Things That Have Helped Me


  • Hiring a coach to get started on the mold sabbatical. Sara Riley Mattson, the author of Camp Like a Girl, was the role model who made me believe I could take my life back.
  • Finding mentors and allies in person and limiting my time on Facebook groups after I noticed how terrified I was each time I did online research.
  • Moving in stages to places that were a little cleaner each time.
  • Ending up in a wilderness area, sleeping outside in a hammock for a year.
  • Taking glutathione to get toxins out of my tissues and then taking binders to get them out of my body, even when no new exposures. (Don’t stop the binders!)

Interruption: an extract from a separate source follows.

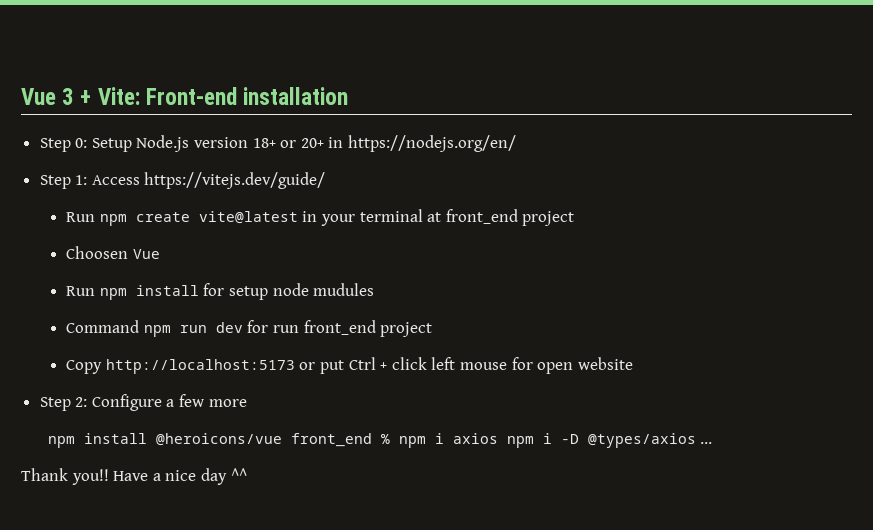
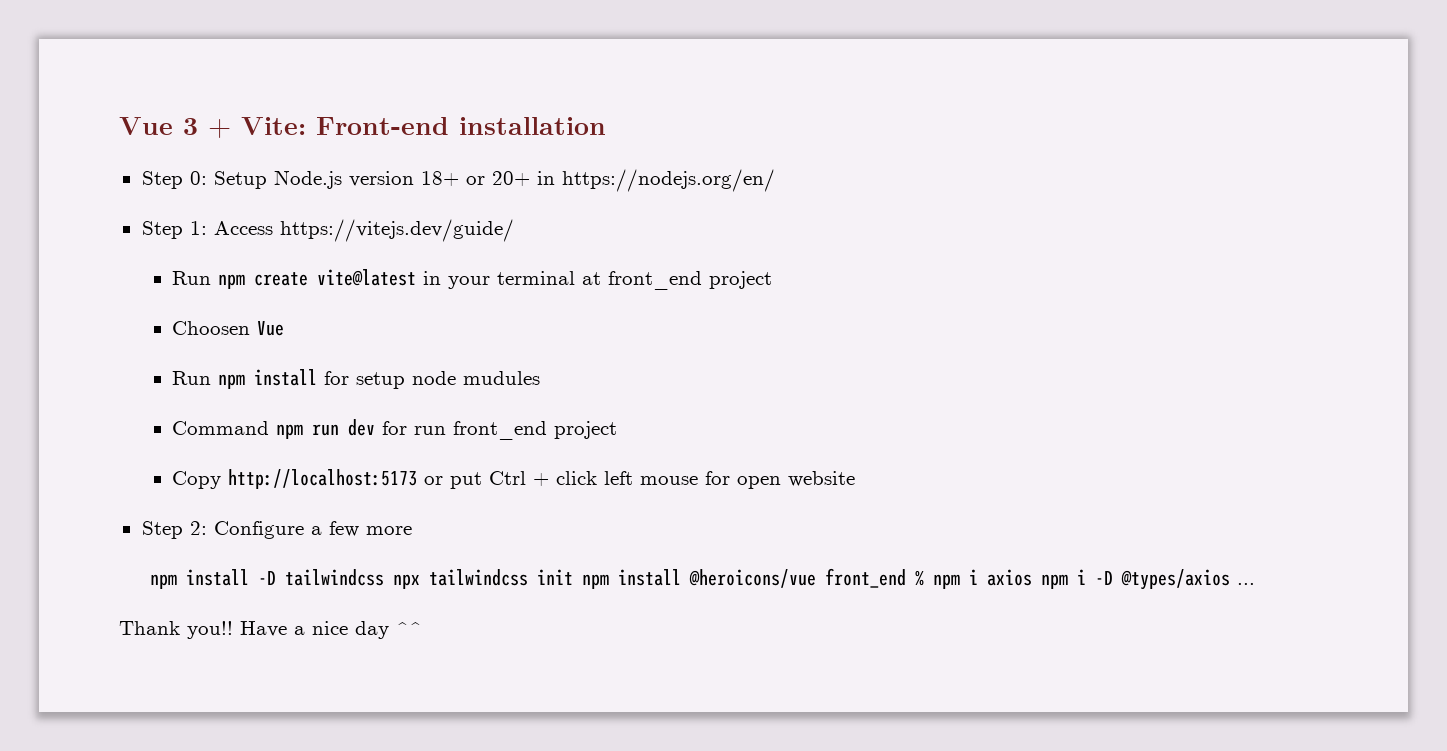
- npm install @heroicons/vue front_end % npm i axios npm i -D @types/axios ...
+ npm install -D tailwindcss npx tailwindcss init npm install @heroicons/vue front_end % npm i axios npm i -D @types/axios ...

  • Taking extreme measures to maintain extreme cleanliness of bedding, like
    • Washing the hammock and all contents every other day by hand
    • NOT using public washing machines
    • Only washing and hanging bedding on line while freshly showered
    • Only making my bed while wearing clean pajamas
    • Hanging bedding on clothesline at most pristine area on my land
    • Using Downy free and gentle in both wash and rinse
    • Keeping pajamas and bedding separate from all other laundry, even when dirty
    • Scrubbing thermarest every other day with soap and scrub brush, sun dry
    • Maintaining at least 2 complete sets of bedding, clean at all times (2 hammocks + 2 thermarests+ 2 sets of blankets)

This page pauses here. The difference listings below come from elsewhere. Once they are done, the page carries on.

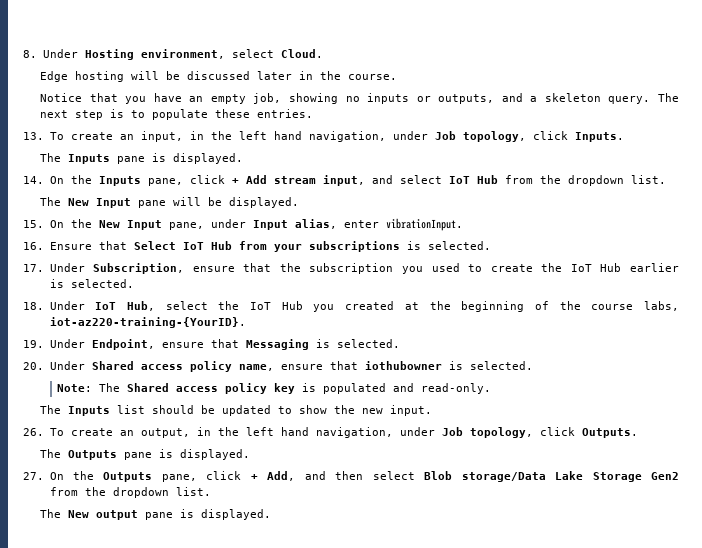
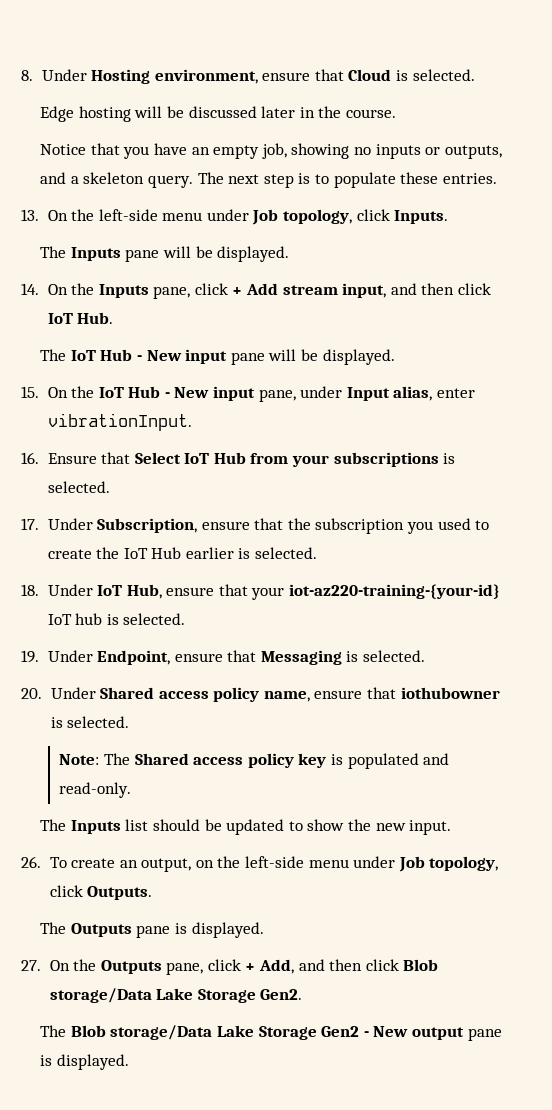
- 8. Under Hosting environment, select Cloud.
+ 8. Under Hosting environment, ensure that Cloud is selected.
- 13. To create an input, in the left hand navigation, under Job topology, click Inputs.
+ 13. On the left-side menu under Job topology, click Inputs.
- The Inputs pane is displayed.
+ The Inputs pane will be displayed.
- 14. On the Inputs pane, click + Add stream input, and select IoT Hub from the dropdown list.
- The New Input pane will be displayed.
+ 14. On the Inputs pane, click + Add stream input, and then click IoT Hub.
+ The IoT Hub - New input pane will be displayed.
- 15. On the New Input pane, under Input alias, enter vibrationInput.
+ 15. On the IoT Hub - New input pane, under Input alias, enter vibrationInput.
- 18. Under IoT Hub, select the IoT Hub you created at the beginning of the course labs, iot-az220-training-{YourID}.
+ 18. Under IoT Hub, ensure that your iot-az220-training-{your-id} IoT hub is selected.
- 26. To create an output, in the left hand navigation, under Job topology, click Outputs.
+ 26. To create an output, on the left-side menu under Job topology, click Outputs.
- 27. On the Outputs pane, click + Add, and then select Blob storage/Data Lake Storage Gen2 from the dropdown list.
- The New output pane is displayed.
+ 27. On the Outputs pane, click + Add, and then click Blob storage/Data Lake Storage Gen2.
+ The Blob storage/Data Lake Storage Gen2 - New output pane is displayed.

    • Wearing pajamas only once before washing (maintaining 3 sets)
    • Replacing all bedding and PJs about every 4 months
  • Having Plans A, B, C and even D for sleeping. I have gone all the way to F once.
  • That means always having clean back-up bedding and a back-up to your back-up.
  • I use Kavinace Ultra PM (a neurotransmitter sleep aid) and get a 12 hour night’s sleep once a week. I rotate about 6 sleep remedies. (Chinese herbs, Western herbs, Ambien, Zyflammend, Kavinace Ultra PM and Melatonin.) If I am really clean, I don’t need any.
  • I find that if I get a good night’s sleep, I can tolerate contamination during the day better and can relax a little about keeping daytime areas as clean. (Like my car.)
  • I support my adrenals with 2 protocols (Dr Lam products) and it lowers my reactivity and helps stabilize sleep and hormones.
  • I try one new remedy each month, drop one, and keep the ones that work.
  • I have simplified supplement/medication routine where I take everything in the am and pm. Therefore I don’t take VIP one spray 4x a day, I take it 2 sprays 2x a day. If it doesn’t fit into my routine, I don’t do it.
  • I keep all my clean clothing in a box and clean bedding in another 2 boxes. I don’t leave clean things open to the air if I can help it. It protects them from surprise contaminations and makes decon easier.
  • I have an ongoing maintenance Anti-MARCONS protocol (colloidal silver+Xclear and EDTA spray) so that VIP continues to work well. It’s working.
  • I soak in hot springs regularly. It helps detoxification, gets me cleaner before bed and relaxes my nervous system. It also allows me to socialize because the other people are clean. Find Hot Springs near you. 
  • I go to town as infrequently as possible and plan meals accordingly.
  • I aim to eat an anti-inflammatory, low-histamine diet. But I have treats too, so I don’t hate my life.
  • I don’t stay on my computer very long, as it makes me inflamed.
  • I am aware that a sense of safety and routine even in a non-ideal environment is better (by far) than complete upheaval and fear in a cleaner environment.
  • I don’t just meditate, I reject the “inflammatory” thoughts that arise, whenever they arise. I refuse them. I listen to the retreats by Eckhart Tolle on when I wake up during the night and let his wisdom saturate me. I have become aware that my suffering is from my thinking and that I can choose to be present as awareness instead.
  • I experience sensations in my body and don’t attach “story” to them. I watch my fear and it always dissipates. 
  • I don’t take this experience personally.
  • I rejoice in and enjoy the “good spells” but I won’t let myself get attached to them. They always end, but that’s OK because I don’t expect them to last.
  • I don’t force a feeling of gratitude, but it spontaneously arises for very ordinary things. (like a hot cup of tea, a good night’s sleep on my cot, a walk.)